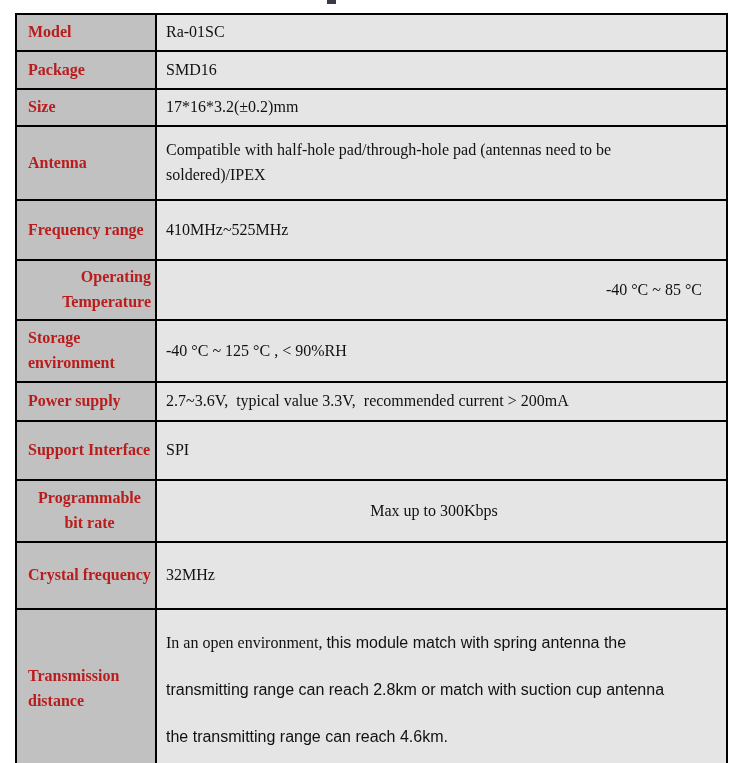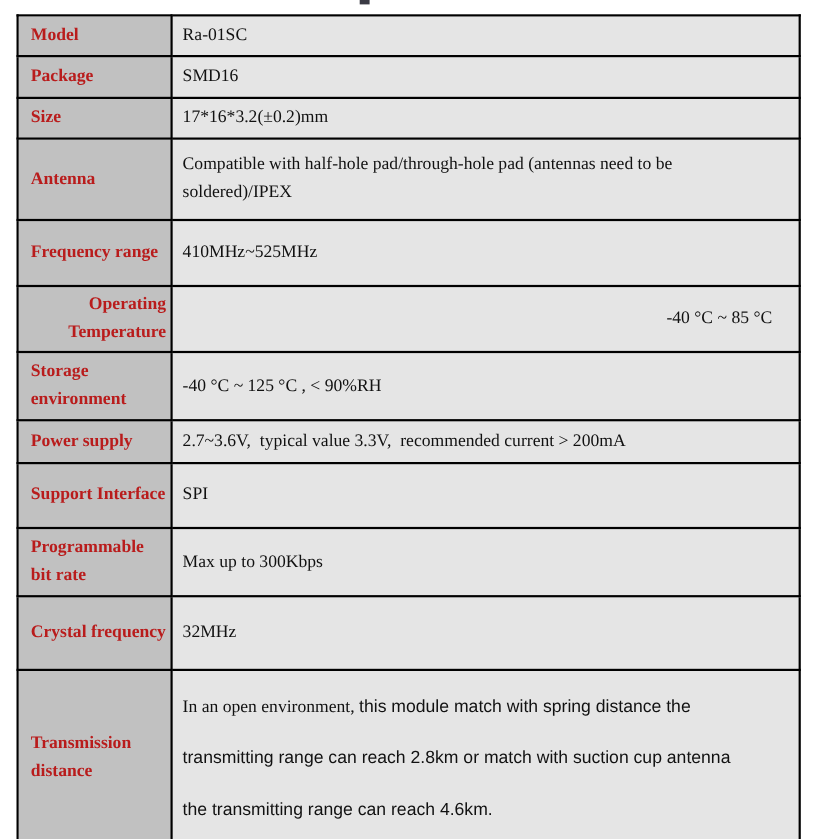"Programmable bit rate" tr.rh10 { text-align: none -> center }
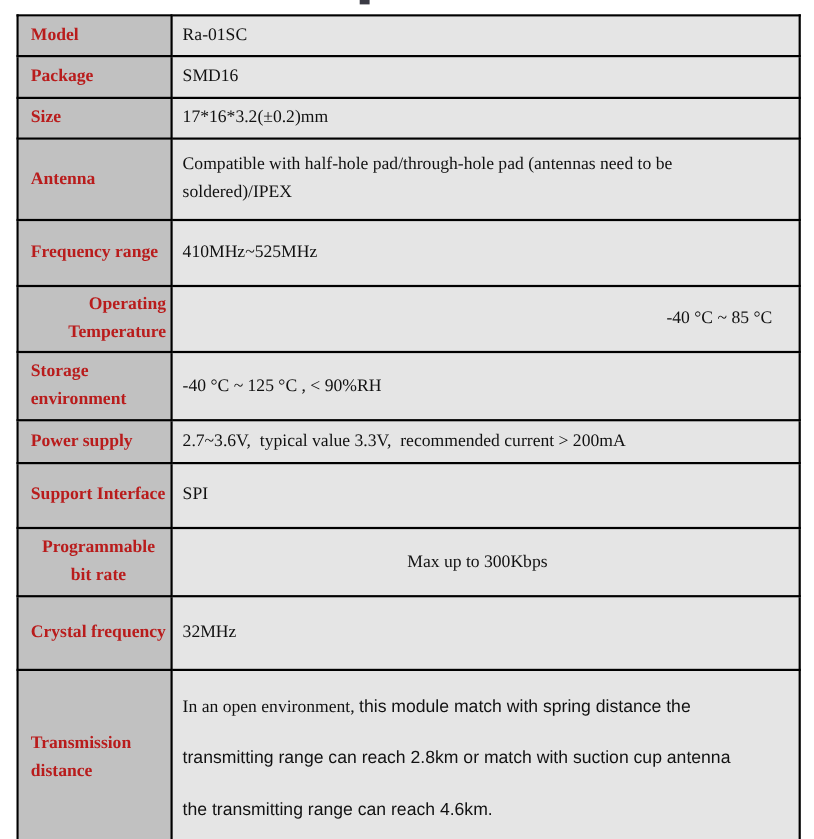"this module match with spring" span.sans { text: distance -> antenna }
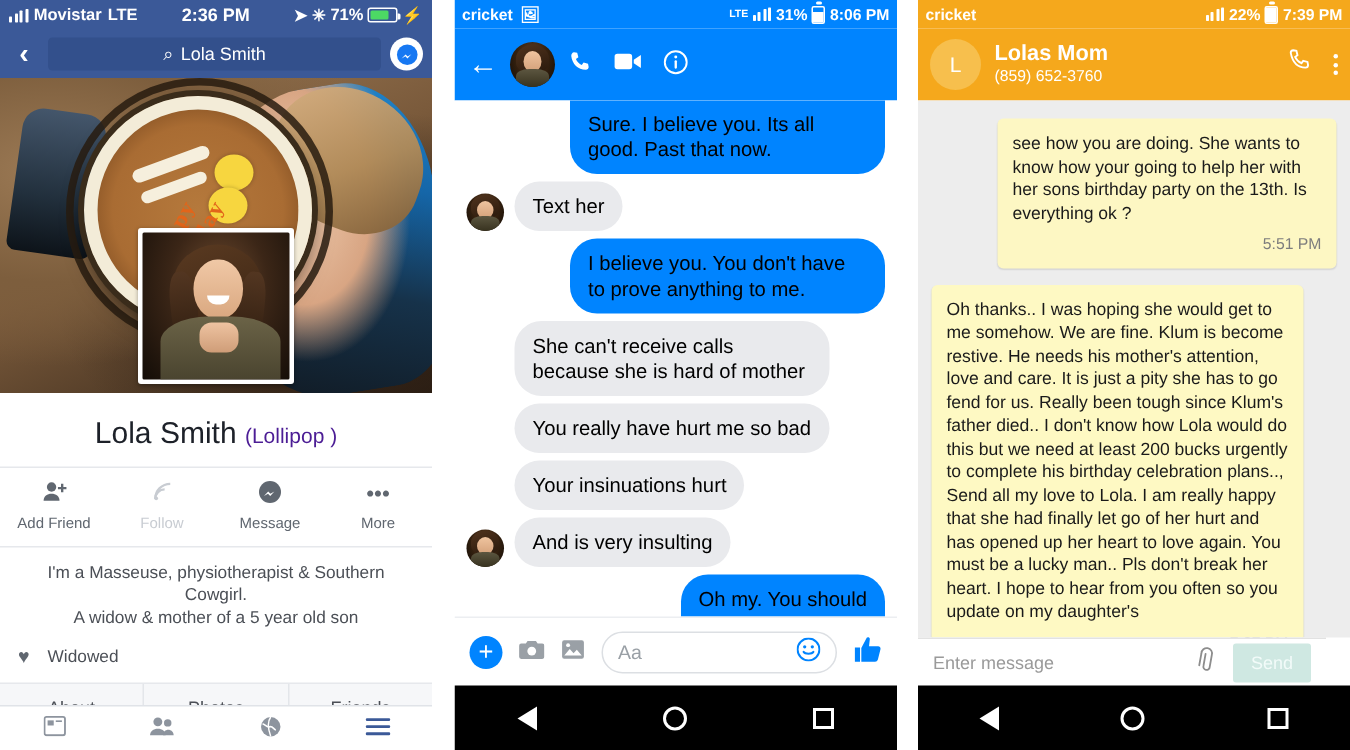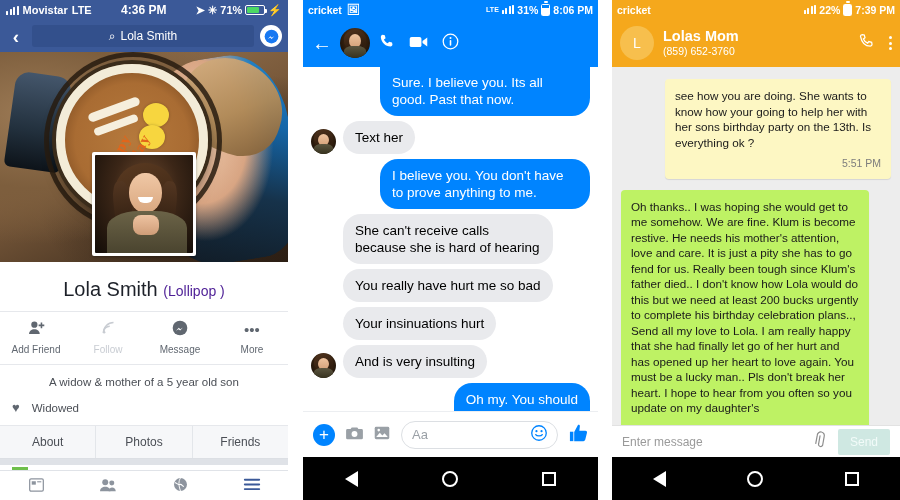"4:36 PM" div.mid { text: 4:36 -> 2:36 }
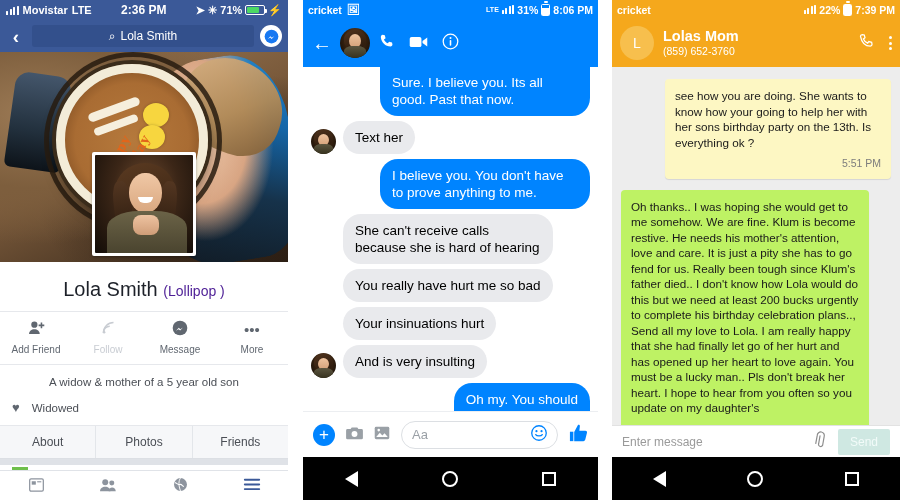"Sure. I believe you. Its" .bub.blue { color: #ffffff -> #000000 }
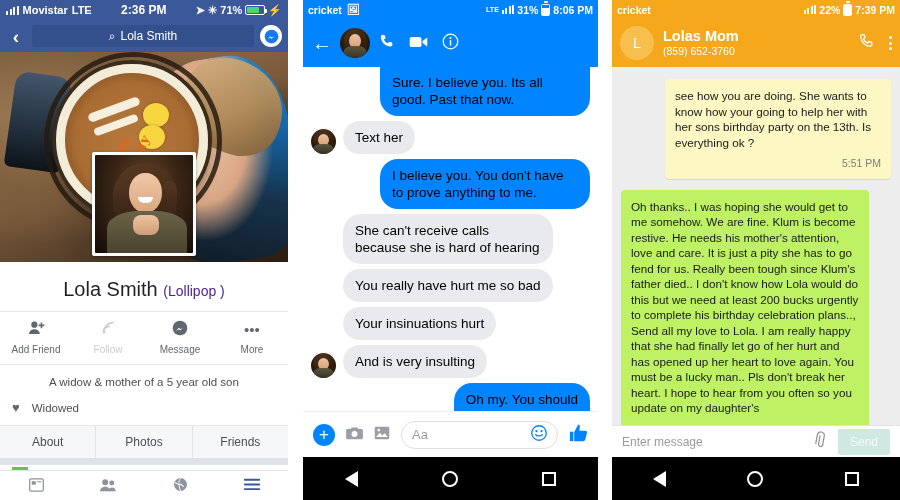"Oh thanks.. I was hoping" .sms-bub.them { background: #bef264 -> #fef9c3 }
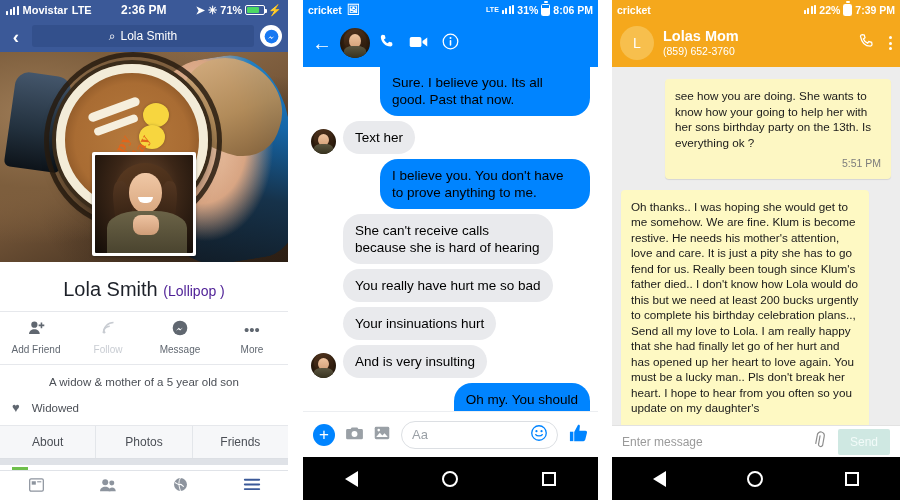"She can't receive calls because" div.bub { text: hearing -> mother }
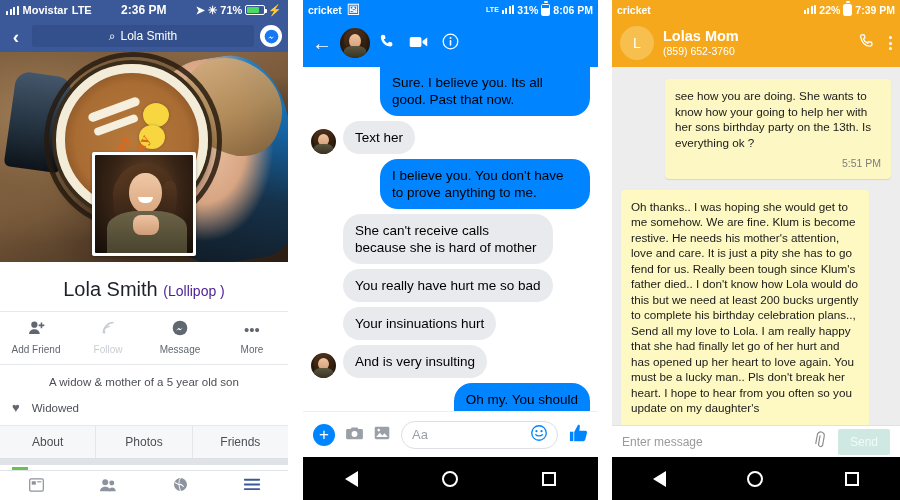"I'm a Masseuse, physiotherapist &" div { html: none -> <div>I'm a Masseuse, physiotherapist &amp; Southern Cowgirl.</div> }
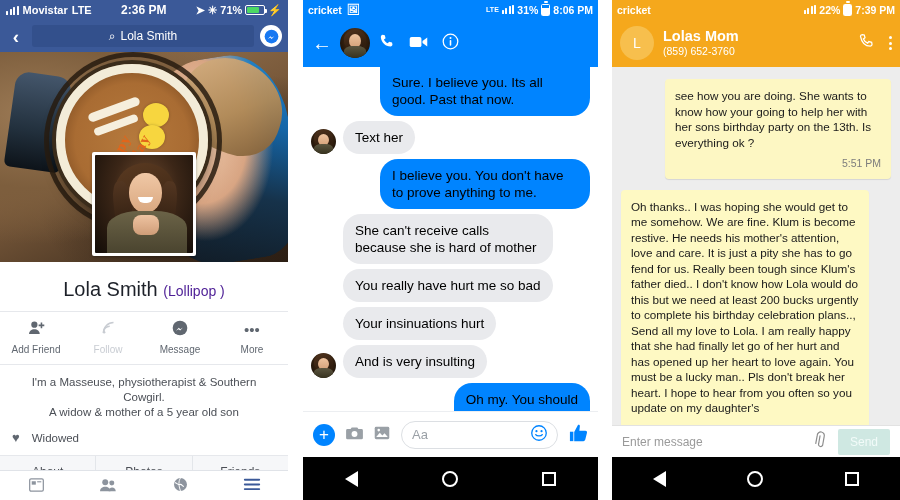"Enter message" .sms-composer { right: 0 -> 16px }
===
- WHAT THE TASK ASKS
Only the lines from the one containing "can't receive calls" through the final line of the data are to be written out, exactly as they stand and without pictures.

- TASK RESPONSE
"She can't receive calls because" div.bub { text: hearing -> mother }
"I'm a Masseuse, physiotherapist &" div { html: none -> <div>I'm a Masseuse, physiotherapist &amp; Southern Cowgirl.</div> }
"Enter message" .sms-composer { right: 0 -> 16px }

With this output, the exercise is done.